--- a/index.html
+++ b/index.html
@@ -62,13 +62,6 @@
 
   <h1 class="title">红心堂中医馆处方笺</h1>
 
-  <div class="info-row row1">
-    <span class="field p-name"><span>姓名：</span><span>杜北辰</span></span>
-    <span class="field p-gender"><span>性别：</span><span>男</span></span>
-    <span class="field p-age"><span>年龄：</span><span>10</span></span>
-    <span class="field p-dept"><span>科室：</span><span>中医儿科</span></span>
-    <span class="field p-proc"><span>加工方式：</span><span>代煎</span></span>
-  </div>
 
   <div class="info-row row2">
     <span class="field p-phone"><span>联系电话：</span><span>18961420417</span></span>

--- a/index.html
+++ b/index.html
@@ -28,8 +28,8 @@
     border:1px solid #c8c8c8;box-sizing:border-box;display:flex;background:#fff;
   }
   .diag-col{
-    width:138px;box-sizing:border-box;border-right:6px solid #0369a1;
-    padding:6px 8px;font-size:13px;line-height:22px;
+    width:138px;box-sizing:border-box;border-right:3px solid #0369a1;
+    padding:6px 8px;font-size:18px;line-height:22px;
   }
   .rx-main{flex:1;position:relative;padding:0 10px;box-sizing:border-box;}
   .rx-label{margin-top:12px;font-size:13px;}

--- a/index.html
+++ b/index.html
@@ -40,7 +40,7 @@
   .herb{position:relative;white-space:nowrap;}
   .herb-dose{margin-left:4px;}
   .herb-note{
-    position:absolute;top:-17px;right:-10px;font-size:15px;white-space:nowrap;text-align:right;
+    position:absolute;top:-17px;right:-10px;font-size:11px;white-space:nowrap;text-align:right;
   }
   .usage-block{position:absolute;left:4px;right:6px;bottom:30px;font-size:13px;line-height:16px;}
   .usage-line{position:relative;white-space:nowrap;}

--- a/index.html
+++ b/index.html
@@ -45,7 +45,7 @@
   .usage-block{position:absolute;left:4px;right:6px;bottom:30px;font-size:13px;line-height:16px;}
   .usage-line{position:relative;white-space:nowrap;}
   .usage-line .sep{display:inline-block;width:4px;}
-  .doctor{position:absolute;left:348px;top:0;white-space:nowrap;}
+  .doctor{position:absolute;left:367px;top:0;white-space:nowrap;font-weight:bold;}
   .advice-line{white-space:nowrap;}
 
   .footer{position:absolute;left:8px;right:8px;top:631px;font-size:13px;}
+ + + + +
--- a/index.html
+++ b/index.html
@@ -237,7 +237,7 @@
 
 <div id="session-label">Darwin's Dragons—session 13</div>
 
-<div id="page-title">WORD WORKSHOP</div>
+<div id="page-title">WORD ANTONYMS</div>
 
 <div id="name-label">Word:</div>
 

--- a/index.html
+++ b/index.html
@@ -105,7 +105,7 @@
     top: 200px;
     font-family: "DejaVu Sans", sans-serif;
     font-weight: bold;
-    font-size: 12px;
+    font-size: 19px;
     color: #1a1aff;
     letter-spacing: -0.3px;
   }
+ + + + +
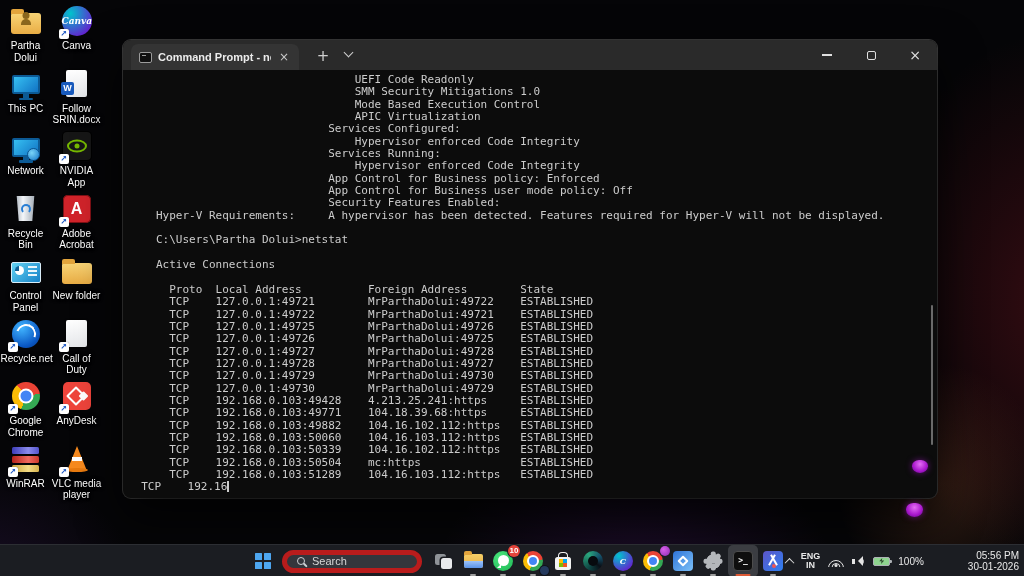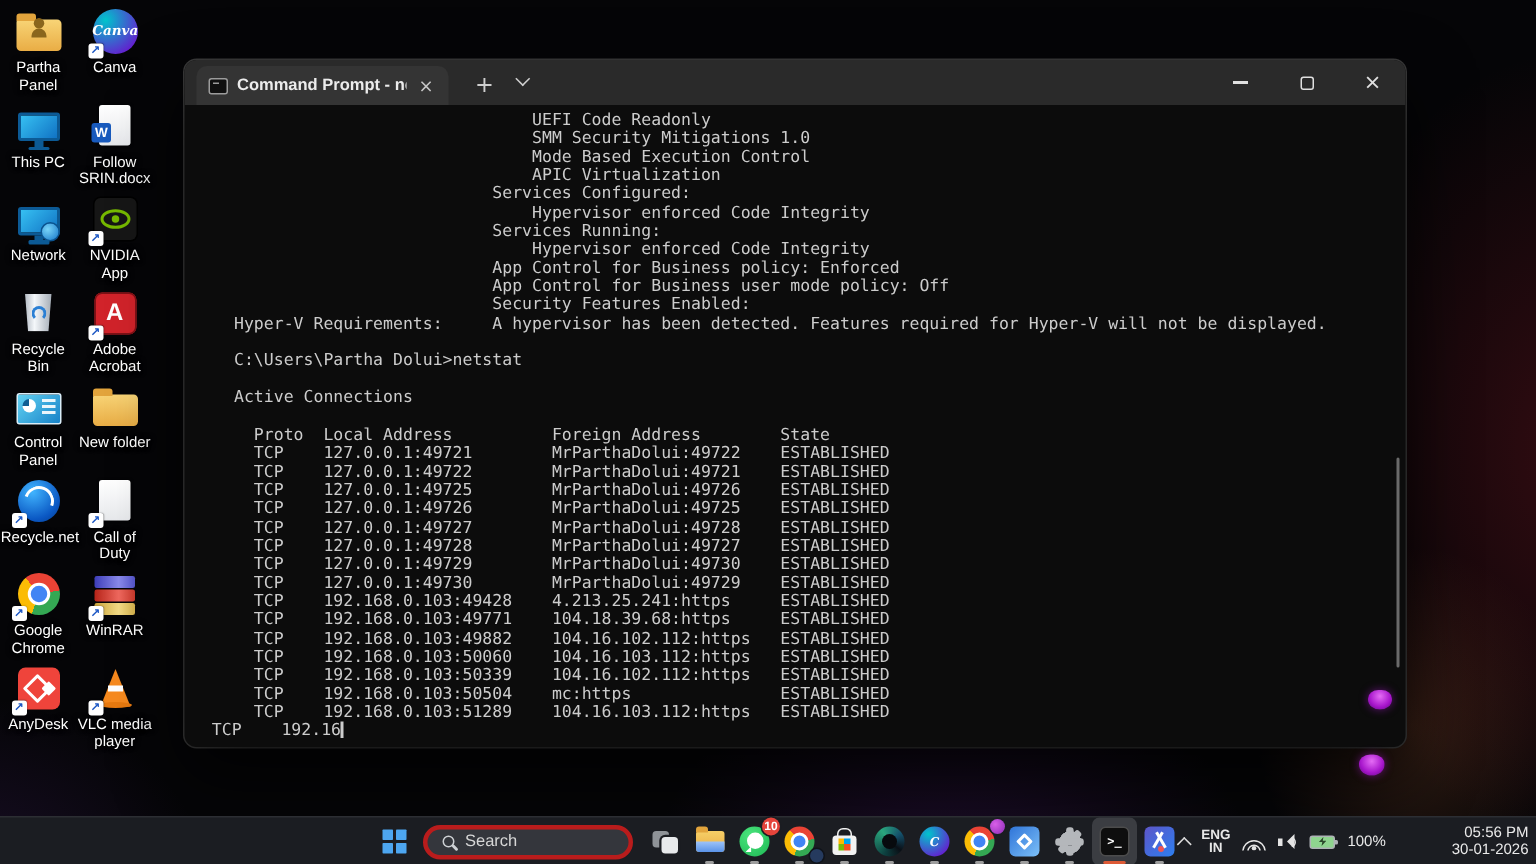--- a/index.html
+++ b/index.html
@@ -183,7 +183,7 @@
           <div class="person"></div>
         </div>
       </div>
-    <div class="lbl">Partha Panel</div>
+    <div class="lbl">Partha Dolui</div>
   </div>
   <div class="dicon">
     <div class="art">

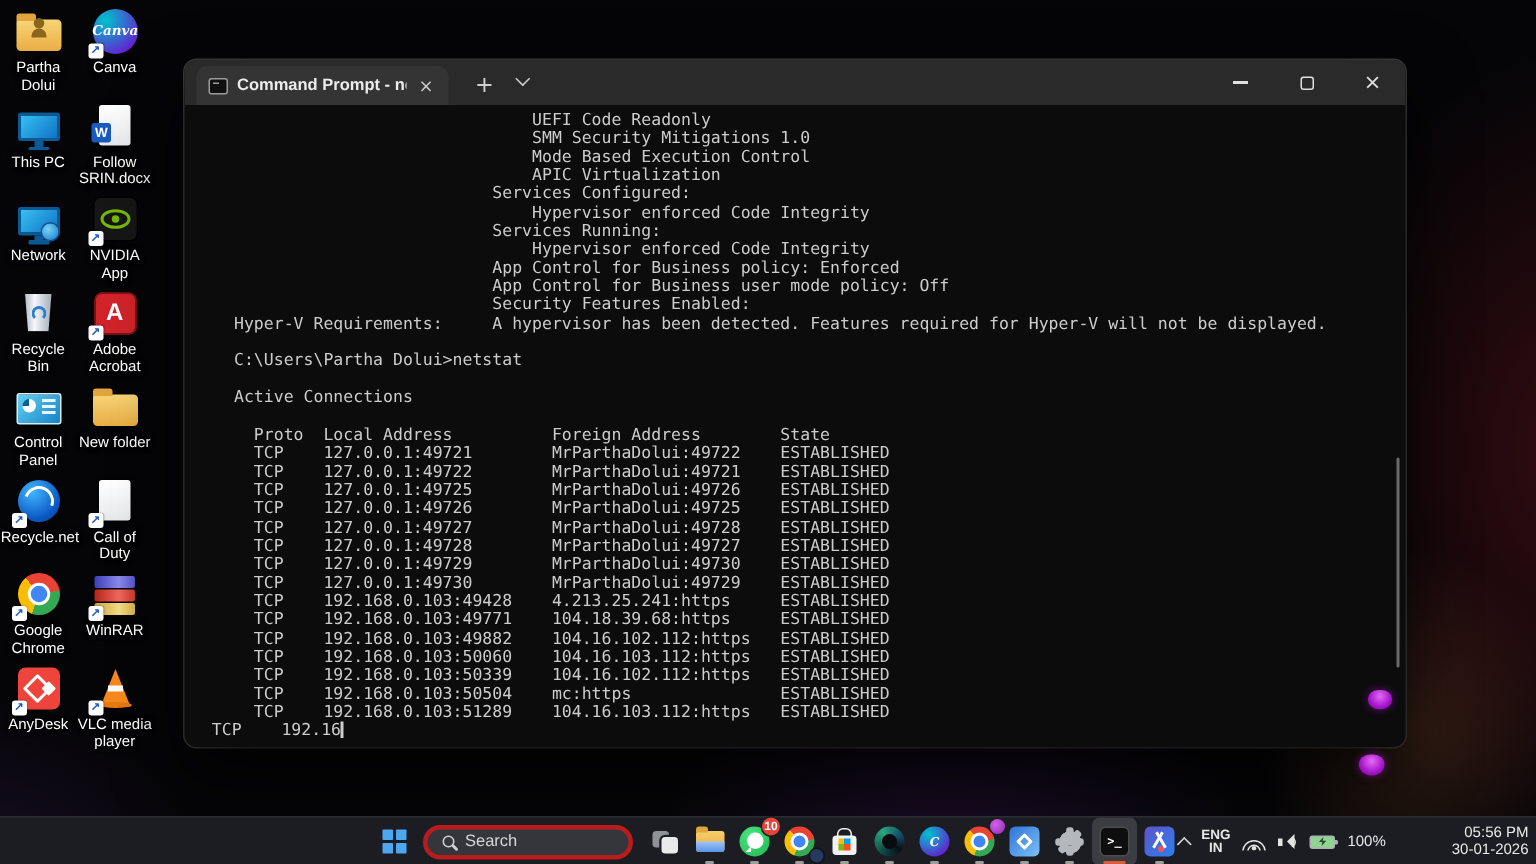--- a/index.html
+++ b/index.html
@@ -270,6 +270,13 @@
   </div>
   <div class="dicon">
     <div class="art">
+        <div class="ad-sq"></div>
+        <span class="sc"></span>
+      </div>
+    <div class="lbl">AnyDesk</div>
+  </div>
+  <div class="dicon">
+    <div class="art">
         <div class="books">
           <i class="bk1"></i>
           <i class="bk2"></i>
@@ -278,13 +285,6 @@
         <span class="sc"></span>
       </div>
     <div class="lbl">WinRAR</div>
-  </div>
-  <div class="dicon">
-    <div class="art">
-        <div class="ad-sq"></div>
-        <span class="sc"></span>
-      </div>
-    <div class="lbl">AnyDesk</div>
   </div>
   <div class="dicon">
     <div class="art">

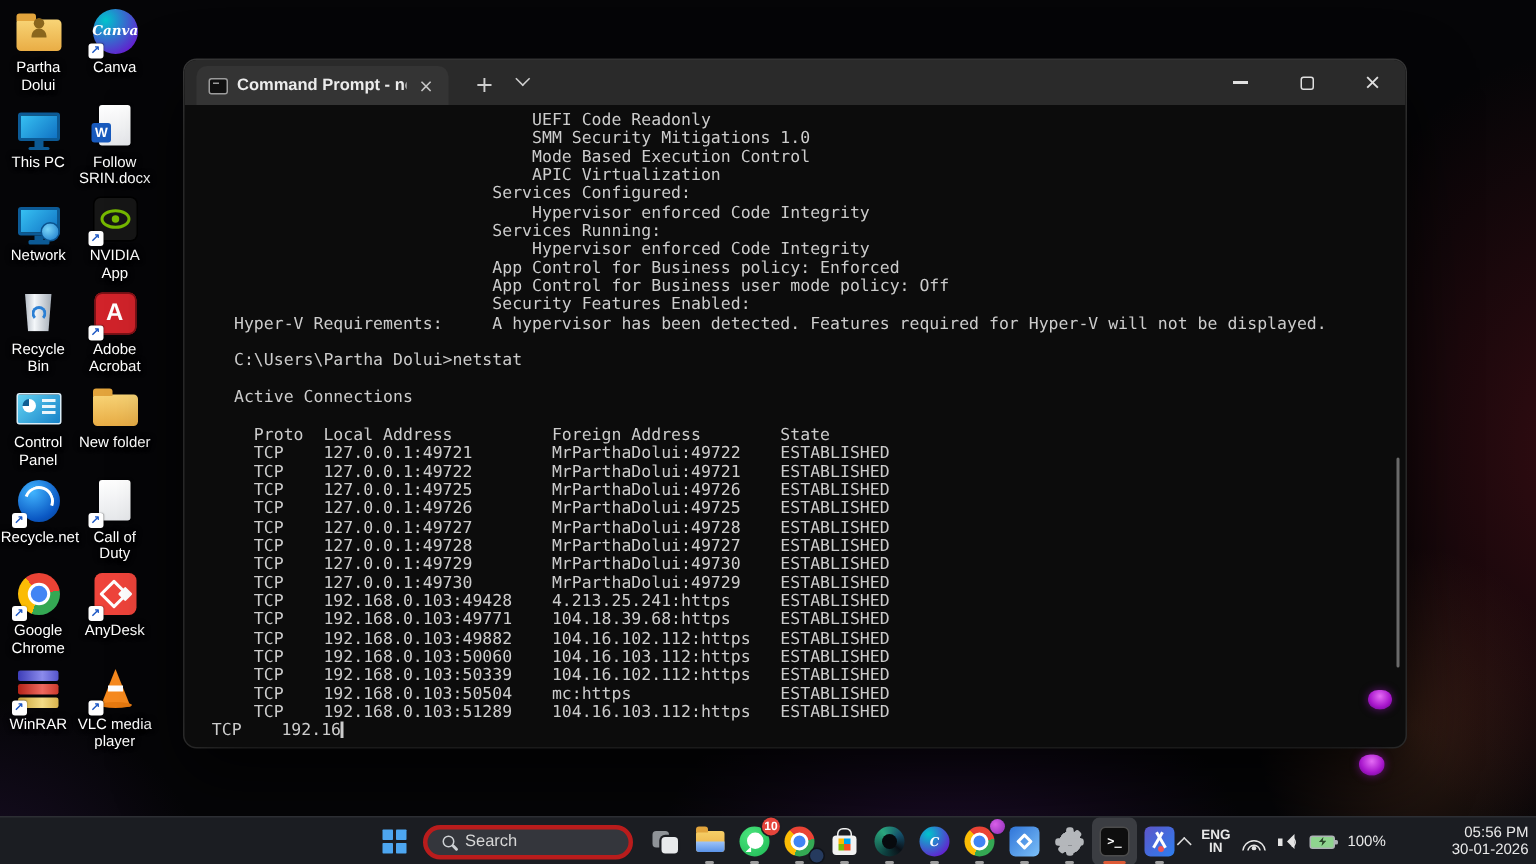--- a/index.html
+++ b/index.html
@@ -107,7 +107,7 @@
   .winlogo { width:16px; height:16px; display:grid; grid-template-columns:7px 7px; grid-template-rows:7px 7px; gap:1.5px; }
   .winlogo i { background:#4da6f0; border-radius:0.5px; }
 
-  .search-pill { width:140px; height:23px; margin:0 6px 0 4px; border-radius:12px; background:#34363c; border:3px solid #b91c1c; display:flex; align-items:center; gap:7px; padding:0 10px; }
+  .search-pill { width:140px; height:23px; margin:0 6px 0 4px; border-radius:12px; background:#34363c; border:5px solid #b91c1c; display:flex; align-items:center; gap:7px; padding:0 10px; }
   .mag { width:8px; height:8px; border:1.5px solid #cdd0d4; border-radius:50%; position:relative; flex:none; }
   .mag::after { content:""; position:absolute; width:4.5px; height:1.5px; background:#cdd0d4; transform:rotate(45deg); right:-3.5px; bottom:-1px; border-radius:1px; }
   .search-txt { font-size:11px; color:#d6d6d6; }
+ + + + +
**Exercise requirements**
Within the data above, filter for lines containing the word "nowrap" and copy each one.

**Answer to the exercise**
   .herb{position:relative;white-space:nowrap;}
-    position:absolute;top:-17px;right:-10px;font-size:15px;white-space:nowrap;text-align:right;
+    position:absolute;top:-17px;right:-10px;font-size:11px;white-space:nowrap;text-align:right;
   .usage-line{position:relative;white-space:nowrap;}
   .usage-line{position:relative;white-space:nowrap;}
-  .doctor{position:absolute;left:348px;top:0;white-space:nowrap;}
+  .doctor{position:absolute;left:367px;top:0;white-space:nowrap;font-weight:bold;}
   .advice-line{white-space:nowrap;}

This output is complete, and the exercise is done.